Durante todo el largo período de confinamiento la memoria se me ha disparado en las caminatas más a menudo de lo previsible. Acá cerca está el cementerio. Me detengo en el puesto de venta de flores y me pregunto acerca del por qué llevarle flores a los muertos, como si las flores no fueran a perecer como ellos. Algunas mañanas camino a lo largo de su paredón por una calle arbolada con eucaliptus, esos árboles más añosos que uno, y seguramente, más duraderos. En las caminatas mis pensamientos oscilan entre la tristeza y una alegría que me resultaba culposa, la alegría de estar vivo y haber zafado hasta ahora de la peste, gozar del airecito de la mañana, los trinos de los zorzales. Dickinson exploró con asiduidad estos sentimientos. “Digan toda la verdad, pero al sesgo”, pedía. “El éxito descansa en un circuito/demasiado brillante para nuestro gozo enfermizo,/ la verdad soberbia sorprende// como el relámpago a los chicos/ a quienes una buena explicación calma, / la verdad debe deslumbrar de a poco/ o cegará a los hombres”.

A propósito, hace unas semanas, en uno de nuestros mails, similares a un epistolario, Noé Jitrik me decía que la necesidad de poesía procede de la incomodidad del ser. Una incomodidad, acordamos, que es también de clase, de privilegio con respecto al mundo. Que podamos disfrutar de algunas epifanías leves no nos hace olvidar la desdicha ajena con frecuencia inspiradora de destellos de creación poética.

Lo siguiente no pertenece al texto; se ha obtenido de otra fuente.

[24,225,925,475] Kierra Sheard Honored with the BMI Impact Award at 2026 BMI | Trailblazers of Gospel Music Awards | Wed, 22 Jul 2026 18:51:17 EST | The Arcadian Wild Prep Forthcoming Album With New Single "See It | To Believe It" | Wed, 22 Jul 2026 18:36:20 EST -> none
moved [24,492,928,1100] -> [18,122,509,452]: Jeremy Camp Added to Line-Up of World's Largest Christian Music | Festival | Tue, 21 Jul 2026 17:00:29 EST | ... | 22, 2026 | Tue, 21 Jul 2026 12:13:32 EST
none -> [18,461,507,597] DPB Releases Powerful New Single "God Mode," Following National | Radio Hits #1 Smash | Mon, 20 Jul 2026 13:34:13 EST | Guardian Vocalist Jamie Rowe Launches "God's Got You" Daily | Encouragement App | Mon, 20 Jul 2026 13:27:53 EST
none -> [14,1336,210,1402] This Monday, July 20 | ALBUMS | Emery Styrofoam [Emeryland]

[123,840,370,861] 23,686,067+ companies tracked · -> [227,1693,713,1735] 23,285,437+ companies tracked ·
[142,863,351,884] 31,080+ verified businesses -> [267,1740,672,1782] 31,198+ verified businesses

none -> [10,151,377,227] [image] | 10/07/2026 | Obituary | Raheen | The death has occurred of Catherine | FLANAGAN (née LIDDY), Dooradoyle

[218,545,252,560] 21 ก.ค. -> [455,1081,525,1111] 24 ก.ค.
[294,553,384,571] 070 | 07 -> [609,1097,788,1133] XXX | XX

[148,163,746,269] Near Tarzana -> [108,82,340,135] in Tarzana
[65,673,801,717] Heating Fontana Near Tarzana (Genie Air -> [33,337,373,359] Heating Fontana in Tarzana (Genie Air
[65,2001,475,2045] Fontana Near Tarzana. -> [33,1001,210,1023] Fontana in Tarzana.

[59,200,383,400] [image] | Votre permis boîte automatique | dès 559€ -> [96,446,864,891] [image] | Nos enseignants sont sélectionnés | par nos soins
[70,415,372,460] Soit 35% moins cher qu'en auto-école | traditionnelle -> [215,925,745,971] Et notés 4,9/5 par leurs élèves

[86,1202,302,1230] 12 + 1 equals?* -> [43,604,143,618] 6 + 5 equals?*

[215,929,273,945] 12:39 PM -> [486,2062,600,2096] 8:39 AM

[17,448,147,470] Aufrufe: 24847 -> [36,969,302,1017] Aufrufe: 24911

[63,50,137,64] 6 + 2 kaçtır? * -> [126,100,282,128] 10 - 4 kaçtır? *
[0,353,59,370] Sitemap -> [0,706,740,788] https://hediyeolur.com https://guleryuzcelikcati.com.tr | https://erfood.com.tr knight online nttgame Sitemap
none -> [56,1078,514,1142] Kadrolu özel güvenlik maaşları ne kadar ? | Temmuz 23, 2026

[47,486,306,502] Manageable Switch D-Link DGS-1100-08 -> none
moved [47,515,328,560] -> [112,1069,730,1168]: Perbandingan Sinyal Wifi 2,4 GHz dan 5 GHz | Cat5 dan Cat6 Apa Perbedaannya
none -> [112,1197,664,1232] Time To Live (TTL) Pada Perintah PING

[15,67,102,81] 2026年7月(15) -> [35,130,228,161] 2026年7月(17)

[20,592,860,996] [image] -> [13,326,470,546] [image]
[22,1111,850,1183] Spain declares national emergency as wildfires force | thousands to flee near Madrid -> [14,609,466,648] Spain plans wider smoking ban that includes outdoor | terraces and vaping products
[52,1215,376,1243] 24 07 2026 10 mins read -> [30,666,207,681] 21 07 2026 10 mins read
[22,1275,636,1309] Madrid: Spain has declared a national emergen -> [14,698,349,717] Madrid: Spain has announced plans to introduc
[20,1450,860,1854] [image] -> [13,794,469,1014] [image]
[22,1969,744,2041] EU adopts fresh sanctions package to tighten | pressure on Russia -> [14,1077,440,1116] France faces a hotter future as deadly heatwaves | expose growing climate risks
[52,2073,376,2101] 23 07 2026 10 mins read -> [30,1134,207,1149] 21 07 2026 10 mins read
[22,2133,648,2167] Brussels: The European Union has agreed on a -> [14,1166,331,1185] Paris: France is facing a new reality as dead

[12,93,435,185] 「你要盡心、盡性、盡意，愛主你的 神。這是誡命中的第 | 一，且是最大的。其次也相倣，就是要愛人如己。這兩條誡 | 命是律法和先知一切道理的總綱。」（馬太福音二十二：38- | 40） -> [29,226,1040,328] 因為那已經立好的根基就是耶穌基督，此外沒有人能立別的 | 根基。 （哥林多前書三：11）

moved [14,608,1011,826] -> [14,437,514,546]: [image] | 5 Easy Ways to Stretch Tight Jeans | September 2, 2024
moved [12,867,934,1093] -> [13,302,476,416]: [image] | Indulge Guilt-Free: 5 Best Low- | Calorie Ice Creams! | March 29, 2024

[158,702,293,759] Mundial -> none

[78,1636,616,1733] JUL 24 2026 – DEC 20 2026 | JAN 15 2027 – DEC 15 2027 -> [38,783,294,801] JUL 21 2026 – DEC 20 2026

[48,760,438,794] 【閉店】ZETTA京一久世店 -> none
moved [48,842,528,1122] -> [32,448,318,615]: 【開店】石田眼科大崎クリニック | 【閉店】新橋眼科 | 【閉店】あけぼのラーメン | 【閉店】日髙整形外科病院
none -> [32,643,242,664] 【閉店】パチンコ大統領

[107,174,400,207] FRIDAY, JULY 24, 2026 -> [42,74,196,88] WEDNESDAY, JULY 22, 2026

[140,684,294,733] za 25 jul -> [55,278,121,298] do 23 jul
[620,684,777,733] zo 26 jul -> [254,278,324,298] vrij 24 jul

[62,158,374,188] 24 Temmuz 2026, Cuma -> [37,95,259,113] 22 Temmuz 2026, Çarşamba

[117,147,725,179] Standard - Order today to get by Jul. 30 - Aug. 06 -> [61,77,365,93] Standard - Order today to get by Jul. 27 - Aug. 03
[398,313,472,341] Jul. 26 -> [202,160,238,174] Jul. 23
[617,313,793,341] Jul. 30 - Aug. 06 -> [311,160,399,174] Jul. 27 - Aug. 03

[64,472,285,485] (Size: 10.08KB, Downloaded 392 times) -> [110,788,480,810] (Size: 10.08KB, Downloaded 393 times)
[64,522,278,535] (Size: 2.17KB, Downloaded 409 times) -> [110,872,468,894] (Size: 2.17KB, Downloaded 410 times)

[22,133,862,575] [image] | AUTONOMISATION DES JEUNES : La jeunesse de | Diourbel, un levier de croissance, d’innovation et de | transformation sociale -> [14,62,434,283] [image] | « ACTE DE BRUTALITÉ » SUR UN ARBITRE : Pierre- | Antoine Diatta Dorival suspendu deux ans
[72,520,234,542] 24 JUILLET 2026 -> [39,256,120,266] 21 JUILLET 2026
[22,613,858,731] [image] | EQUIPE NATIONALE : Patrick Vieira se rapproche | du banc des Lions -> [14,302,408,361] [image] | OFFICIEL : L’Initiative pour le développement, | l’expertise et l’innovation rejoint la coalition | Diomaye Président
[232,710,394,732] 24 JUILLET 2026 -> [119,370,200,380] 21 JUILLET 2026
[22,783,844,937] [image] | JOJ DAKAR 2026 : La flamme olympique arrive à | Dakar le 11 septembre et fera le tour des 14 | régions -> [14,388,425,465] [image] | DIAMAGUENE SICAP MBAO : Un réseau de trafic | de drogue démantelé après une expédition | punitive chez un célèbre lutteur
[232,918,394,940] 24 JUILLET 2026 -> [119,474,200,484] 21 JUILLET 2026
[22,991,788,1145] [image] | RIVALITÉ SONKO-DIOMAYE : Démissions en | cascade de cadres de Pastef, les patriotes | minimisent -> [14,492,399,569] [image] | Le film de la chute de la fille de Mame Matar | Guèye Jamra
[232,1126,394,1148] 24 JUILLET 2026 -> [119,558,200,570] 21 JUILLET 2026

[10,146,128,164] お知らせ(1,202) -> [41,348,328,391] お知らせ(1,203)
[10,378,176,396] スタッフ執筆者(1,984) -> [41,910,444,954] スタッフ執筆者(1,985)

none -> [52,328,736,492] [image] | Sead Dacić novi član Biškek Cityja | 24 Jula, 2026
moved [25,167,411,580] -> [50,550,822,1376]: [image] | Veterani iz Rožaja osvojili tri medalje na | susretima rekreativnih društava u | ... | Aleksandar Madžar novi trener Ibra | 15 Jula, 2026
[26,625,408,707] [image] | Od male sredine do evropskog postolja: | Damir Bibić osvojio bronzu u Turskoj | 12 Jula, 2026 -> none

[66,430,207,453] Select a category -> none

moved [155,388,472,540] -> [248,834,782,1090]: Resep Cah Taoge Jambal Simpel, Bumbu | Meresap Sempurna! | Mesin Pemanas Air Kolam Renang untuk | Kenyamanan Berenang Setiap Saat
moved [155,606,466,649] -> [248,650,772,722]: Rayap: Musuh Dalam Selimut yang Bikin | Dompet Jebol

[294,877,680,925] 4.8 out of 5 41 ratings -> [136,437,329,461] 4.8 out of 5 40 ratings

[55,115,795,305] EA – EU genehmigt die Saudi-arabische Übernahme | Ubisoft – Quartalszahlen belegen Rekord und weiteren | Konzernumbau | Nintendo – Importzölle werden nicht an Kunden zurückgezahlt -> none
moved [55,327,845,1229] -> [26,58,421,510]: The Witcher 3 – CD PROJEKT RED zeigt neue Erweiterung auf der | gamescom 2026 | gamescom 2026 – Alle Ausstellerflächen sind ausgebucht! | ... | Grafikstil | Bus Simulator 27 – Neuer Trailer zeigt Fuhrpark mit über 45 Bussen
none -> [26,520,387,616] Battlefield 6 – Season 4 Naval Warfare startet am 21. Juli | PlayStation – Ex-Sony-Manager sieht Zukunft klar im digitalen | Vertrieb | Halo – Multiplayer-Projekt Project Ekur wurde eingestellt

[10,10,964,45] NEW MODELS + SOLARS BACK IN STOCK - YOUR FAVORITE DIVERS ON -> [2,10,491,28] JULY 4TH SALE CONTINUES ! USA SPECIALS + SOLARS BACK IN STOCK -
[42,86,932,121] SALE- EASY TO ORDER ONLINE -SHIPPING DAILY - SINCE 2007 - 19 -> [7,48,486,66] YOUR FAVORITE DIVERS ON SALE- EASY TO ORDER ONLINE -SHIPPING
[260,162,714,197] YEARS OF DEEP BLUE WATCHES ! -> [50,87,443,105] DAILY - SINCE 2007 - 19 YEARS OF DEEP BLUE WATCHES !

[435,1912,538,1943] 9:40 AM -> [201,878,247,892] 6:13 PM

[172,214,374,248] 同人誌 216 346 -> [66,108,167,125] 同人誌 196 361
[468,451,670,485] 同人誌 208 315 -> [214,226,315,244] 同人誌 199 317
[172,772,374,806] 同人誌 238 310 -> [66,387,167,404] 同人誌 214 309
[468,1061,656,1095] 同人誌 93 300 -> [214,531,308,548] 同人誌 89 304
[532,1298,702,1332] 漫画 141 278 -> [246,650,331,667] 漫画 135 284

Y he aquí el caso Dickinson.

A los nueve años Dickinson empezó a estudiar jardinería. A los catorce creó un herbario donde coleccionó más de cuatrocientas especies de plantas y flores. Sin embargo, escribía: “No estoy acostumbrada a la esperanza”. Y también: “Me silenciaron en prosa/ así como de chica/ fui encerrada en un armario /porque pretendían callarme”. En la prejuiciosa sociedad pueblerina la fama de reclusa le valió a Dickinson también la de lesbiana. La relación con su cuñada Susan no podría, de acuerdo a varios estudios feministas, ser pasada por alto. La relación de Dickinson con Susan no puede apreciarse sin tener en cuenta que le escribió nada menos que trescientas cartas, número que sorprende si se piensa que su cuñada vivía en la casa de al lado, separada sólo por una ligustrina. Y acá, otra clave del silencio, el misterio y el secreto, que si se la lee con atención, no son ni tan callados ni tan privados. Entre líneas y no tanto, las causas de la discreción no son tan sutiles y el pathos familiar estalla en su poesía. Tanto ella como su hermana Vinnie habrían sido víctimas de abusos del padre y el hermano. Aquí creo que conviene retomar la noción poética de herida presente en muchos de sus poemas y su resignificación: el trauma no ha permanecido en silencio a la luz de los estudios de género, feministas y queer, y entre estos se destaca la opinión de Adrienne Rich, feminista pionera, militante de la causa lesbiana, que investigó con obsesión de tábano a Dickinson en los 70 subrayando su confinamiento en la escritura como estrategia de sobrevivencia y antídoto contra la locura. “El dolor tiene una página en blanco”, escribió Dickinson. No faltan al respecto estudios psi sobre una presunta psicosis, “un tajo en la mente”.

A veces, como esta noche, al cortar un tallo del malvón, ella lo planta y vuelve a crecer uno nuevo. La poesía de Dickinson tiene ese grado hipnótico. El poema que hemos leído, aunque podamos olvidar su literalidad, perdura como resistencia en el ánimo, nos modifica, surge de la conciencia del dolor y también del modo de superarlo convirtiéndolo en otra cosa. El malvón lo sabe.